→ **WORK INSTRUCTIONS**: Wherever a picture appears, skip it and retype the rest of the data exactly.
§ §
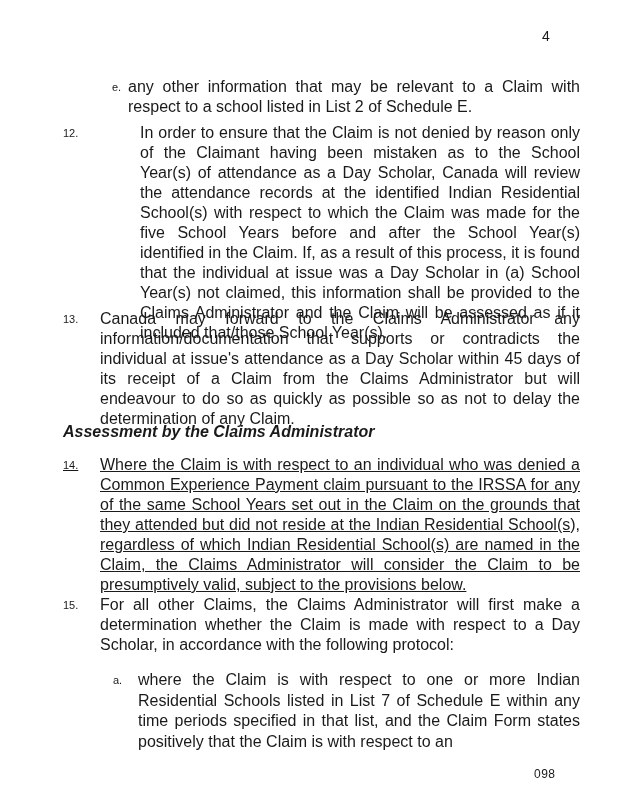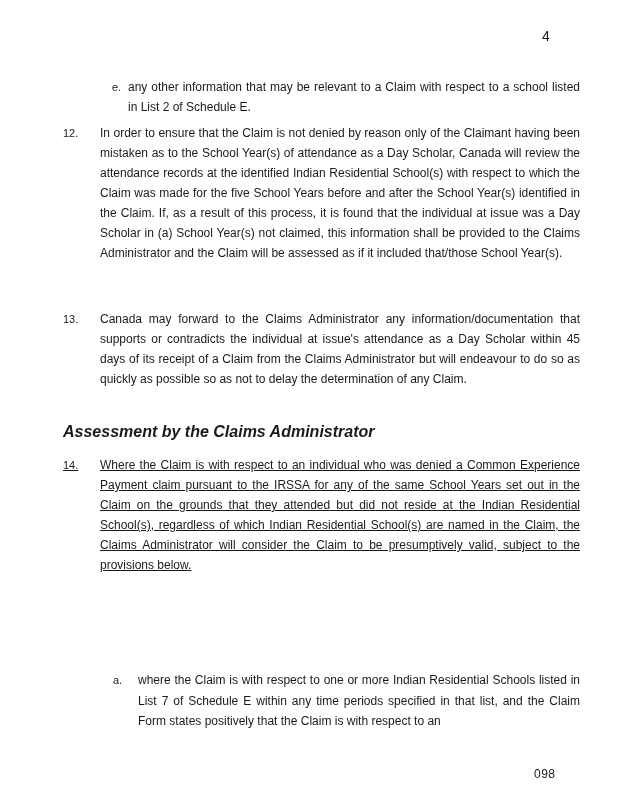--- a/index.html
+++ b/index.html
@@ -7,21 +7,21 @@
     position:relative;
     width:623px;height:807px;
     background:#ffffff;
     font-family:"Liberation Sans", sans-serif;
     color:#1a1a1a;
     overflow:hidden;
   }
   .block{position:absolute;display:flex;align-items:flex-start;}
   .block .txt{
     flex:1;
-    font-size:12px;
+    font-size:16px;
     line-height:20px;
     text-align:justify;
   }
   .block .num, .block .marker{
     font-size:11px;
     line-height:20px;
     flex:0 0 auto;
   }
   .para{left:63px;width:517px;}
   .para .num{width:37px;}
@@ -49,37 +49,41 @@
 
 <div class="page">
 
   <div class="pgnum-top">4</div>
 
   <div class="block sub-e" style="top:77px;">
     <span class="marker">e.</span>
     <div class="txt">any other information that may be relevant to a Claim with respect to a school listed in List 2 of Schedule E.</div>
   </div>
 
-  <div class="block para" style="top:123px;">
+  <div class="block para" style="top:123px;gap:40px;">
     <span class="num">12.</span>
     <div class="txt">In order to ensure that the Claim is not denied by reason only of the Claimant having been mistaken as to the School Year(s) of attendance as a Day Scholar, Canada will review the attendance records at the identified Indian Residential School(s) with respect to which the Claim was made for the five School Years before and after the School Year(s) identified in the Claim. If, as a result of this process, it is found that the individual at issue was a Day Scholar in (a) School Year(s) not claimed, this information shall be provided to the Claims Administrator and the Claim will be assessed as if it included that/those School Year(s).</div>
   </div>
 
   <div class="block para" style="top:309px;">
     <span class="num">13.</span>
     <div class="txt">Canada may forward to the Claims Administrator any information/documentation that supports or contradicts the individual at issue's attendance as a Day Scholar within 45 days of its receipt of a Claim from the Claims Administrator but will endeavour to do so as quickly as possible so as not to delay the determination of any Claim.</div>
   </div>
 
   <div class="heading">Assessment by the Claims Administrator</div>
 
   <div class="block para" style="top:455px;text-decoration:underline;">
     <span class="num">14.</span>
     <div class="txt">Where the Claim is with respect to an individual who was denied a Common Experience Payment claim pursuant to the IRSSA for any of the same School Years set out in the Claim on the grounds that they attended but did not reside at the Indian Residential School(s), regardless of which Indian Residential School(s) are named in the Claim, the Claims Administrator will consider the Claim to be presumptively valid, subject to the provisions below.</div>
   </div>
 
+  <div class="block para" style="top:595px;">
+    <span class="num">15.</span>
+    <div class="txt">For all other Claims, the Claims Administrator will first make a determination whether the Claim is made with respect to a Day Scholar, in accordance with the following protocol:</div>
+  </div>
 
   <div class="block sub-a" style="top:670px;">
     <span class="marker">a.</span>
     <div class="txt">where the Claim is with respect to one or more Indian Residential Schools listed in List 7 of Schedule E within any time periods specified in that list, and the Claim Form states positively that the Claim is with respect to an</div>
   </div>
 
   <div class="pgnum-bottom">098</div>
 
 </div>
§ §
→ **WRITTEN RESPONSE**:
--- a/index.html
+++ b/index.html
@@ -7,21 +7,21 @@
     position:relative;
     width:623px;height:807px;
     background:#ffffff;
     font-family:"Liberation Sans", sans-serif;
     color:#1a1a1a;
     overflow:hidden;
   }
   .block{position:absolute;display:flex;align-items:flex-start;}
   .block .txt{
     flex:1;
-    font-size:12px;
+    font-size:16px;
     line-height:20px;
     text-align:justify;
   }
   .block .num, .block .marker{
     font-size:11px;
     line-height:20px;
     flex:0 0 auto;
   }
   .para{left:63px;width:517px;}
   .para .num{width:37px;}
@@ -49,37 +49,41 @@
 
 <div class="page">
 
   <div class="pgnum-top">4</div>
 
   <div class="block sub-e" style="top:77px;">
     <span class="marker">e.</span>
     <div class="txt">any other information that may be relevant to a Claim with respect to a school listed in List 2 of Schedule E.</div>
   </div>
 
-  <div class="block para" style="top:123px;">
+  <div class="block para" style="top:123px;gap:40px;">
     <span class="num">12.</span>
     <div class="txt">In order to ensure that the Claim is not denied by reason only of the Claimant having been mistaken as to the School Year(s) of attendance as a Day Scholar, Canada will review the attendance records at the identified Indian Residential School(s) with respect to which the Claim was made for the five School Years before and after the School Year(s) identified in the Claim. If, as a result of this process, it is found that the individual at issue was a Day Scholar in (a) School Year(s) not claimed, this information shall be provided to the Claims Administrator and the Claim will be assessed as if it included that/those School Year(s).</div>
   </div>
 
   <div class="block para" style="top:309px;">
     <span class="num">13.</span>
     <div class="txt">Canada may forward to the Claims Administrator any information/documentation that supports or contradicts the individual at issue's attendance as a Day Scholar within 45 days of its receipt of a Claim from the Claims Administrator but will endeavour to do so as quickly as possible so as not to delay the determination of any Claim.</div>
   </div>
 
   <div class="heading">Assessment by the Claims Administrator</div>
 
   <div class="block para" style="top:455px;text-decoration:underline;">
     <span class="num">14.</span>
     <div class="txt">Where the Claim is with respect to an individual who was denied a Common Experience Payment claim pursuant to the IRSSA for any of the same School Years set out in the Claim on the grounds that they attended but did not reside at the Indian Residential School(s), regardless of which Indian Residential School(s) are named in the Claim, the Claims Administrator will consider the Claim to be presumptively valid, subject to the provisions below.</div>
   </div>
 
+  <div class="block para" style="top:595px;">
+    <span class="num">15.</span>
+    <div class="txt">For all other Claims, the Claims Administrator will first make a determination whether the Claim is made with respect to a Day Scholar, in accordance with the following protocol:</div>
+  </div>
 
   <div class="block sub-a" style="top:670px;">
     <span class="marker">a.</span>
     <div class="txt">where the Claim is with respect to one or more Indian Residential Schools listed in List 7 of Schedule E within any time periods specified in that list, and the Claim Form states positively that the Claim is with respect to an</div>
   </div>
 
   <div class="pgnum-bottom">098</div>
 
 </div>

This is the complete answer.